Depuis le mois de juin, l’extrême-orient russe est parcouru par de gigantesques incendies, attisés par une vague de chaleur et de sécheresse persistante. Des pics de température à 39°C ont été plusieurs fois atteints. L’été 2021 est le plus sec en 150 ans d’observation en Yakoutie. Selon l’Agence russe des forêts, plus de 11,5 millions d’hectares de forêt sont partis en fumée depuis le début de l’année, contre 8,9 millions en moyenne par année depuis le début des années 2000. Ces incendies émettent de grandes quantités de CO2 et occasionnent une pollution atmosphérique dangereuse pour la santé des habitants.
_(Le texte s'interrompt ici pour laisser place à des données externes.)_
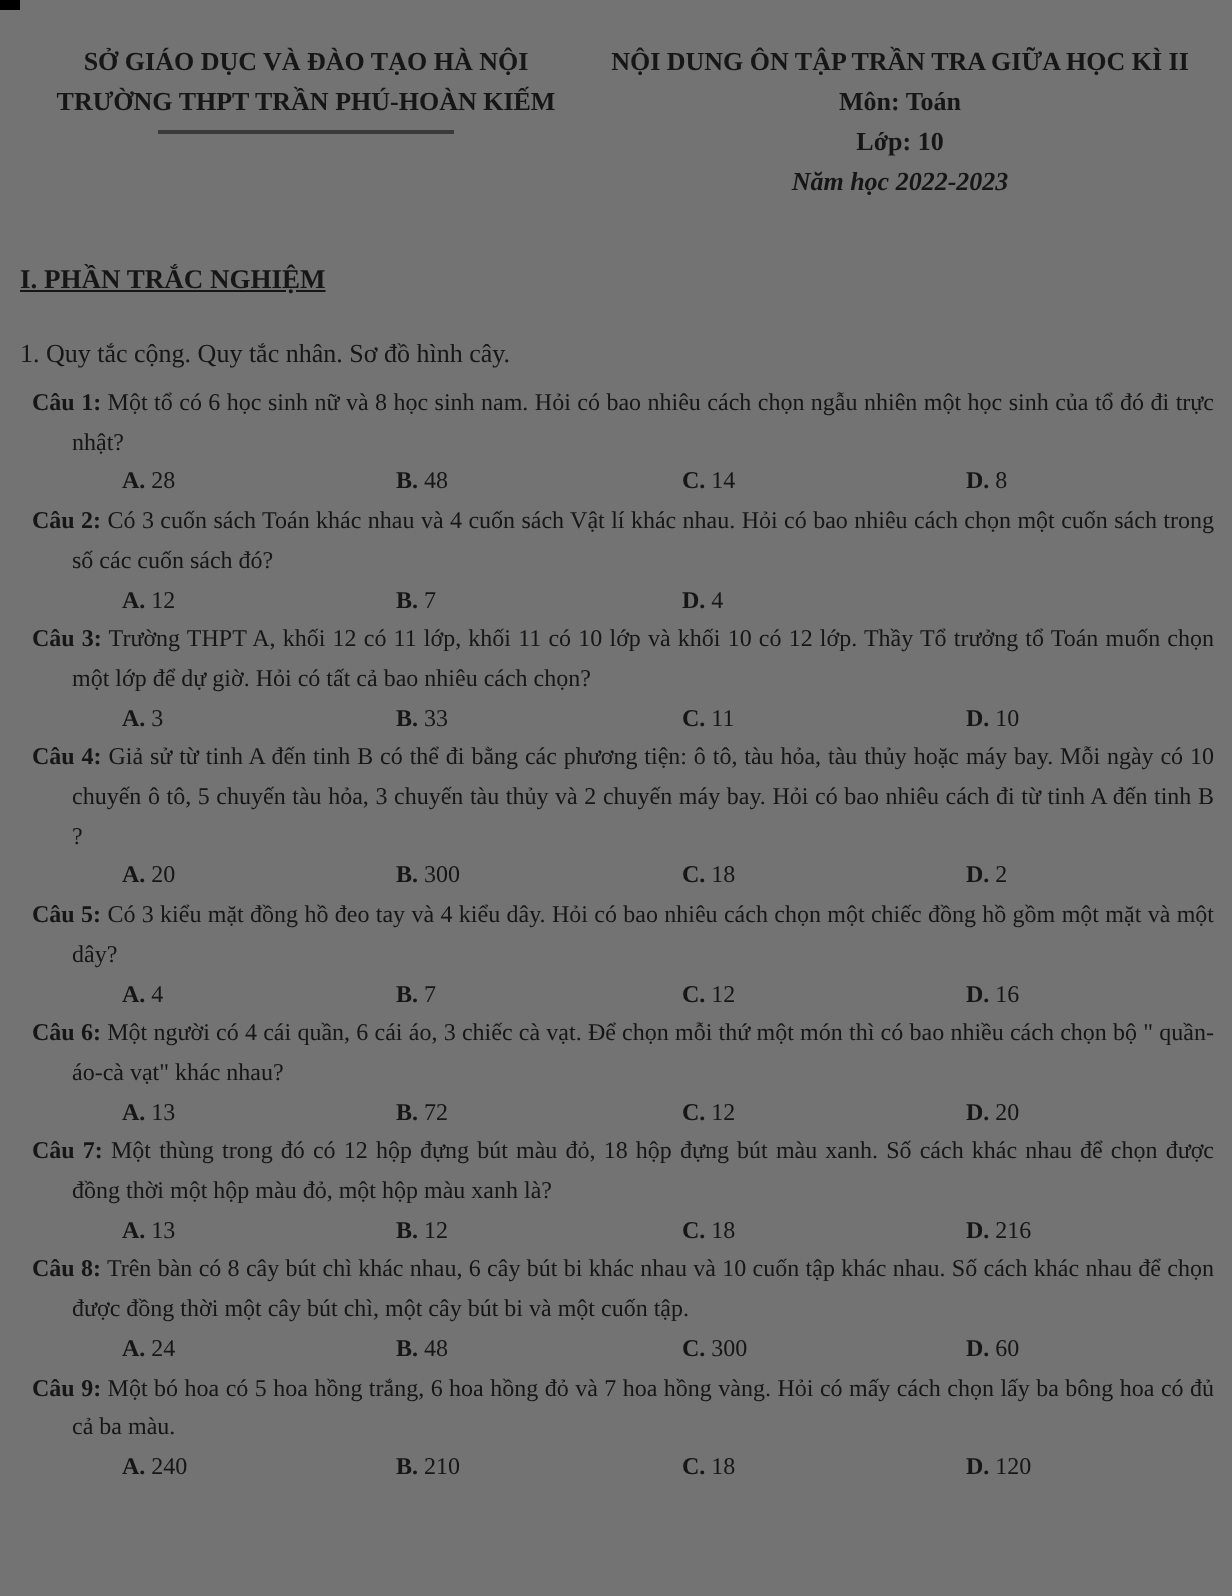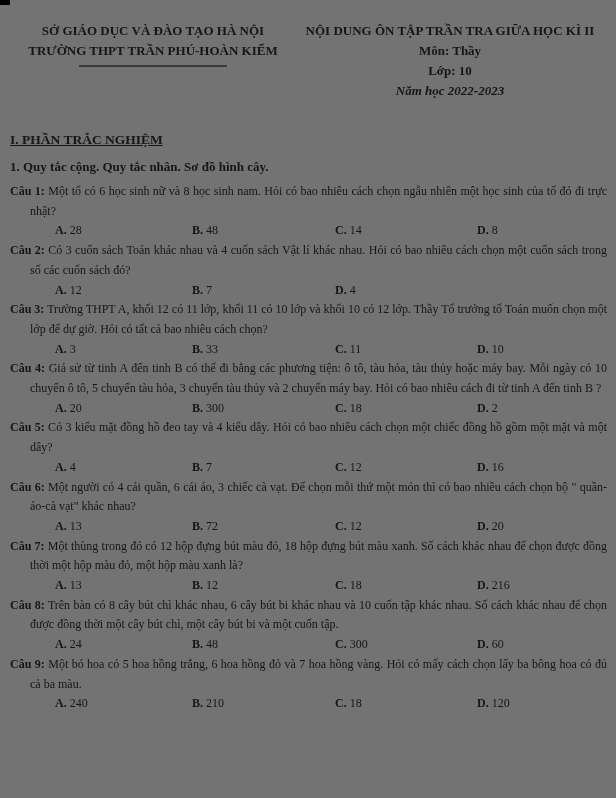--- a/index.html
+++ b/index.html
@@ -91,7 +91,7 @@
     </div>
     <div class="header-right">
       <div>NỘI DUNG ÔN TẬP TRẦN TRA GIỮA HỌC KÌ II</div>
-      <div>Môn: Thầy</div>
+      <div>Môn: Toán</div>
       <div>Lớp: 10</div>
       <div class="school-year">Năm học 2022-2023</div>
     </div>

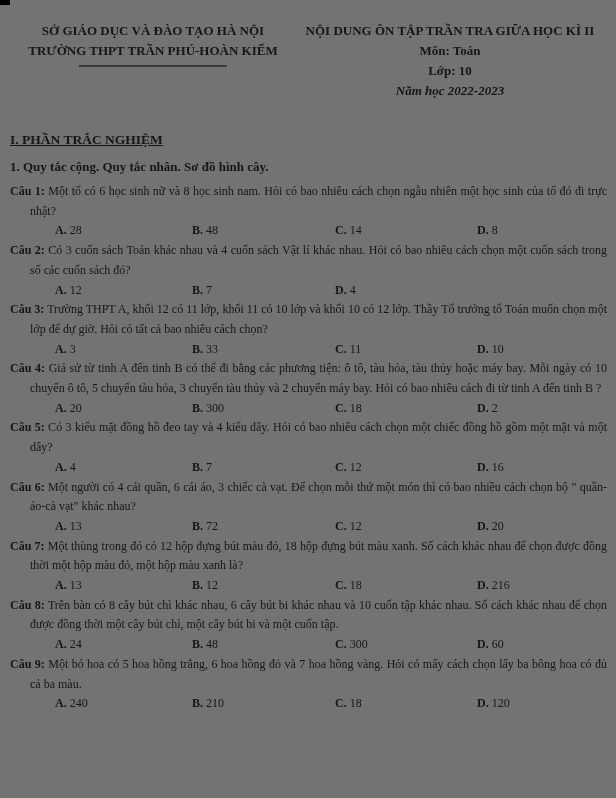--- a/index.html
+++ b/index.html
@@ -53,9 +53,9 @@
     line-height: 17px;
   }
   .topic-title {
-    margin: 10px 0 0 10px;
+    margin: 20px 0 0 10px;
     font-size: 13px;
-    font-weight: bold;
+    font-weight: normal;
     line-height: 17px;
   }
   .questions {

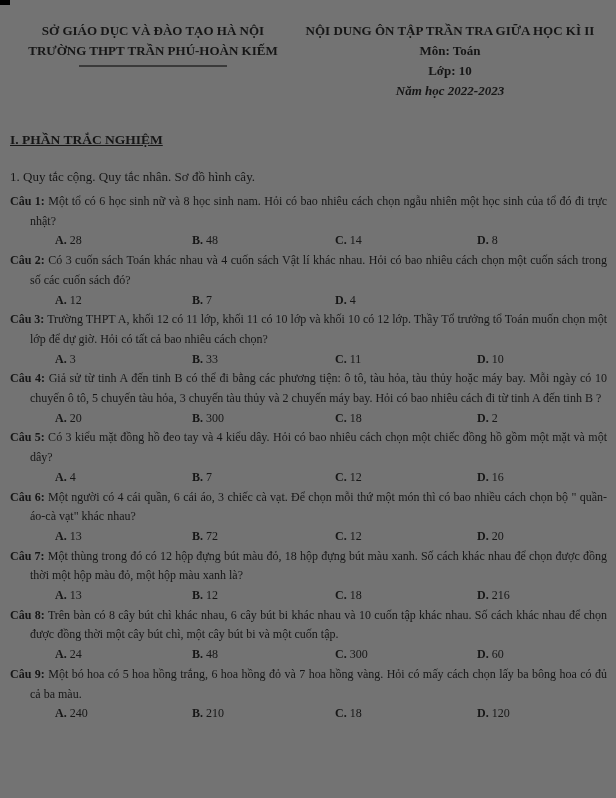--- a/index.html
+++ b/index.html
@@ -59,7 +59,7 @@
     line-height: 17px;
   }
   .questions {
-    margin: 7px 9px 0 10px;
+    margin: 7px 9px 0 16px;
     font-size: 12px;
     line-height: 19.7px;
   }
Ils risquent aussi de provoquer la fonte du pergélisol, qui contient lui-même de grandes quantités de CO2.

Le lien avec le changement climatique:

Chaque été, des incendies se propagent dans la taïga sibérienne. Mais ces dernières années, ils ont atteint des ampleurs inédites, attisés par les canicules de plus en plus nombreuses dans la région, en raison du dérèglement climatique d’origine anthropique. «Les conditions chaudes et sèches augmentent la quantité de végétation sèche qui peut brûler, indique Retto Knutti, climatologue à l’EPFZ. Mais il faut noter que la chaleur elle-même ne peut pas déclencher un incendie. La cause est le plus souvent humaine.» De nombreux experts mettent en cause la mauvaise gestion des forêts russes et l’impréparation des autorités face à ces feux.
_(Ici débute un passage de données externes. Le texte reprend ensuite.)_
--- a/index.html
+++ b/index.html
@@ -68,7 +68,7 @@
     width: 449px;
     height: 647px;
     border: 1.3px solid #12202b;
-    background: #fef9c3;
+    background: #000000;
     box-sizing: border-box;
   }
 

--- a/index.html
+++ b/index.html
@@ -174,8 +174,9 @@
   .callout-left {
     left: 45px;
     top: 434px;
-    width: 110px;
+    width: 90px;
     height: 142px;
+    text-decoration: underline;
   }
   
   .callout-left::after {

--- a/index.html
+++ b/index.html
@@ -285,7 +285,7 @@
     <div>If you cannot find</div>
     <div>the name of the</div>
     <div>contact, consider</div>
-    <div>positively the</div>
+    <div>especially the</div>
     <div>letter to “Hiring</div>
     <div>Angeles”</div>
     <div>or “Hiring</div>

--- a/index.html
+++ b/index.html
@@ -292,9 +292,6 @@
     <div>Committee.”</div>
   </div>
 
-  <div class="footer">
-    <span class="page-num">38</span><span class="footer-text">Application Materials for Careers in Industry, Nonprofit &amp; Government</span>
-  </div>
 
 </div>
Vague de chaleur au Groenland et fonte accélérée de la banquise
Fin juillet

Ce qui se passe:

Avec des températures supérieures de 10°C à la normale, le Groenland a connu à la fin du mois de juillet une vague de chaleur importante. Elle a entraîné une fonte massive de la calotte glaciaire groenlandaise, de l’ordre de 8 milliards de tonnes chaque jour, soit le double du rythme moyen lors de la période estivale. Plus généralement, le territoire arctique dans son ensemble a enregistré ces dernières semaines des températures anormalement élevées. La couverture glaciaire a atteint des niveaux très bas tout au long du mois de juillet, avoisinant ceux enregistrés en 2012, année où la surface de la glace de mer arctique a été la plus faible jamais mesurée.

Le lien avec le changement climatique:

Le réchauffement est trois fois plus intense dans la région arctique que dans le reste du monde. La surface couverte par les glaces y diminue d’environ 13% par décennie depuis 40 ans. En cause, l’accroissement des températures mais aussi des modifications de la circulation océanique. Selon les simulations climatiques, la banquise arctique pourrait totalement disparaître durant l’été d’ici le milieu du siècle.